The most detailed simulation of our universe ever made spans a staggering one billion light years
Astrophysicists have used the mighty weight of Germany’s fastest computer to create the most detailed simulation of the universe ever seen.
Called Illustris: The Next Generation, or IllustrisTNG, the simulation models a cube-shaped universe, somewhat smaller than our own but with many of the features experts have seen or believe exist.
Building on the original Illustris simulation, which measured 350 million light years per side, the IllustrisTNG follows the formation of millions of galaxies in a representative region of a universe with almost one billion light years per side.
The cosmic web of gas and dark matter simulated by IllustrisTNG shows galaxies forming that are similar to real galaxies in shape and size. For the first time, such hydrodynamic simulations could “directly compute the detailed clustering pattern of galaxies in space” and give a much more realistic view of the distant universe than observational data – such as the data provided by the powerful Sloan Digital Sky Survey – can reveal.
“When we observe galaxies using a telescope, we can only measure certain quantities,” said Shy Genel, an associate research scientist at the Flatiron Institute’s Center for Computational Astrophysics. “With the simulation, we can track all the properties for all these galaxies. And not just how the galaxy looks now, but its entire formation history.”
Mapping how galaxies evolve could unlock secrets of what our own Milky Way galaxy might have been like when the Earth formed, and how our galaxy could change in the future.
The simulations also predict how the cosmic web changes over time, especially in relation to the dark matter. “It is particularly fascinating that we can accurately predict the influence of supermassive black holes on the distribution of matter out to large scales,” said Volker Springel, principal investigator at the Heidelberg Institute for Theoretical Studies. “This is crucial for reliably interpreting forthcoming cosmological measurements.”
For the project, researchers from across five institutions developed a particularly powerful version of code and used it on the Hazel Hen machine, Germany’s fastest mainframe computer, at the High Performance Computing Center Stuttgart.
These institutions included the Max Planck Institutes for Astronomy, and Astrophysics, Harvard University, the Massachusetts Institute of Technology and the Flatiron Institute’s Center for Computational Astrophysics, and their findings are published in three papers in the Monthly Notices of the Royal Astronomical Society.
The teams used more than 24,000 processors over the course of two months to generate more than 500 terabytes of data. “Analysing this huge mountain of data will keep us busy for years to come, and it promises many exciting new insights into different astrophysical processes,” explained Springel.
It could, for example, offer fresh insights into how black holes interact with and change the distribution of dark matter, how heavy elements are produced and distributed, and where magnetic fields come from.
Using the data, Dylan Nelson, a researcher at MPA, has already been able to demonstrate the impact of black holes on galaxies.

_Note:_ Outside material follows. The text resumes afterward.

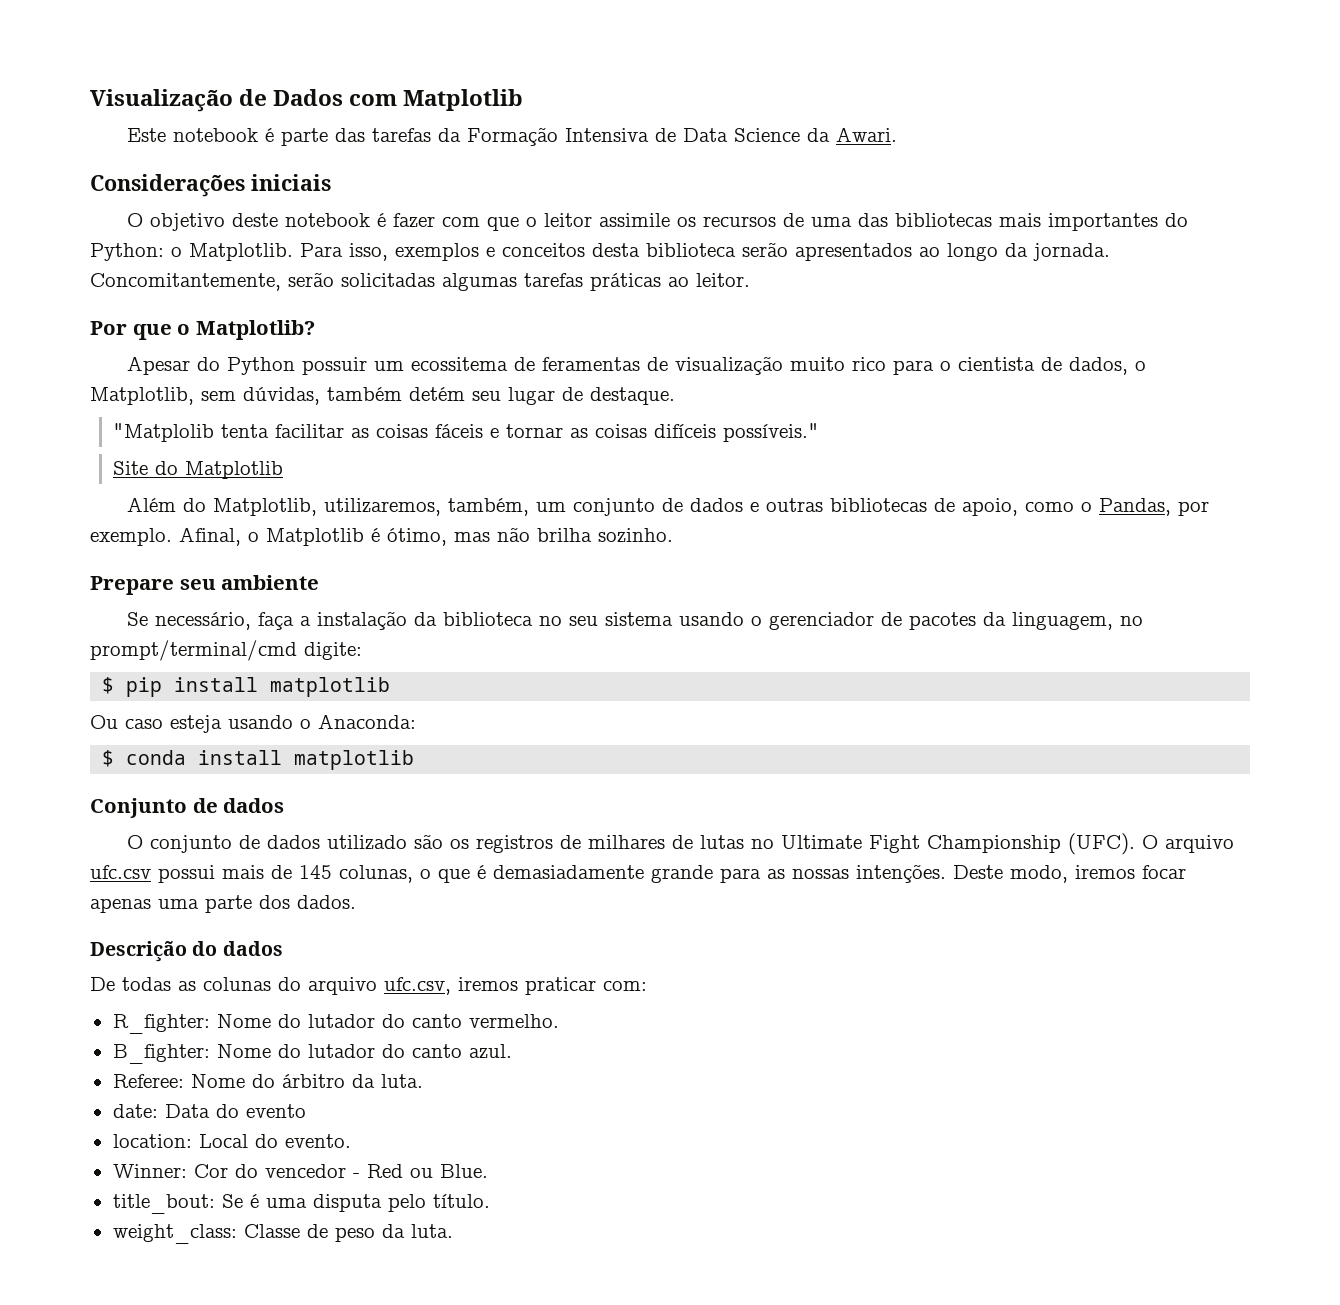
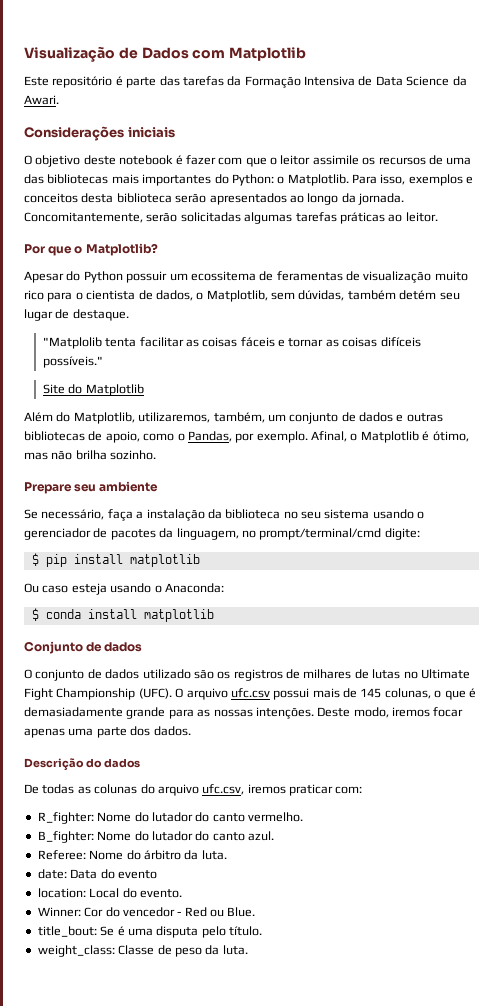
- Este notebook é parte das tarefas da Formação Intensiva de Data Science da Awari.
+ Este repositório é parte das tarefas da Formação Intensiva de Data Science da Awari.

Star-forming galaxies shine brightly in the blue light of their young stars until a sudden evolutionary shift stops the stars from forming, meaning the galaxy becomes dominated by old, red stars, and joins a graveyard full of old and dead galaxies.
“The only physical entity capable of extinguishing the star formation in our large elliptical galaxies are the supermassive black holes at their centres,” explained Nelson. “The ultrafast outflows of these gravity traps reach velocities up to 10% of the speed of light and affect giant stellar systems that are billions of times larger than the comparably small black hole itself.”